Directions for this task: Whenever the word "POST" appears in a line of the data below, copy that line.

Available data:
..............................

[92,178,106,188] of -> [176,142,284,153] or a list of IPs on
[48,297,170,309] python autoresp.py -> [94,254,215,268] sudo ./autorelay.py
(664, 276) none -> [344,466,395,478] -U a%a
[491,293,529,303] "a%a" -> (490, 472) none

..............................

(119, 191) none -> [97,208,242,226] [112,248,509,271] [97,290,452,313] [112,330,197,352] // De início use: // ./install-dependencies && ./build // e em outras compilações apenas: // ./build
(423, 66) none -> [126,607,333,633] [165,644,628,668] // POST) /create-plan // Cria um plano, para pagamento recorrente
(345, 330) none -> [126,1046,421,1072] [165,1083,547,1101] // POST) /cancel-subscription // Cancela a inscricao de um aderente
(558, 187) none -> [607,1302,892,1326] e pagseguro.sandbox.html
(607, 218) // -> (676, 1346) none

..............................

Problem solution:
(423, 66) none -> [126,607,333,633] [165,644,628,668] // POST) /create-plan // Cria um plano, para pagamento recorrente
(345, 330) none -> [126,1046,421,1072] [165,1083,547,1101] // POST) /cancel-subscription // Cancela a inscricao de um aderente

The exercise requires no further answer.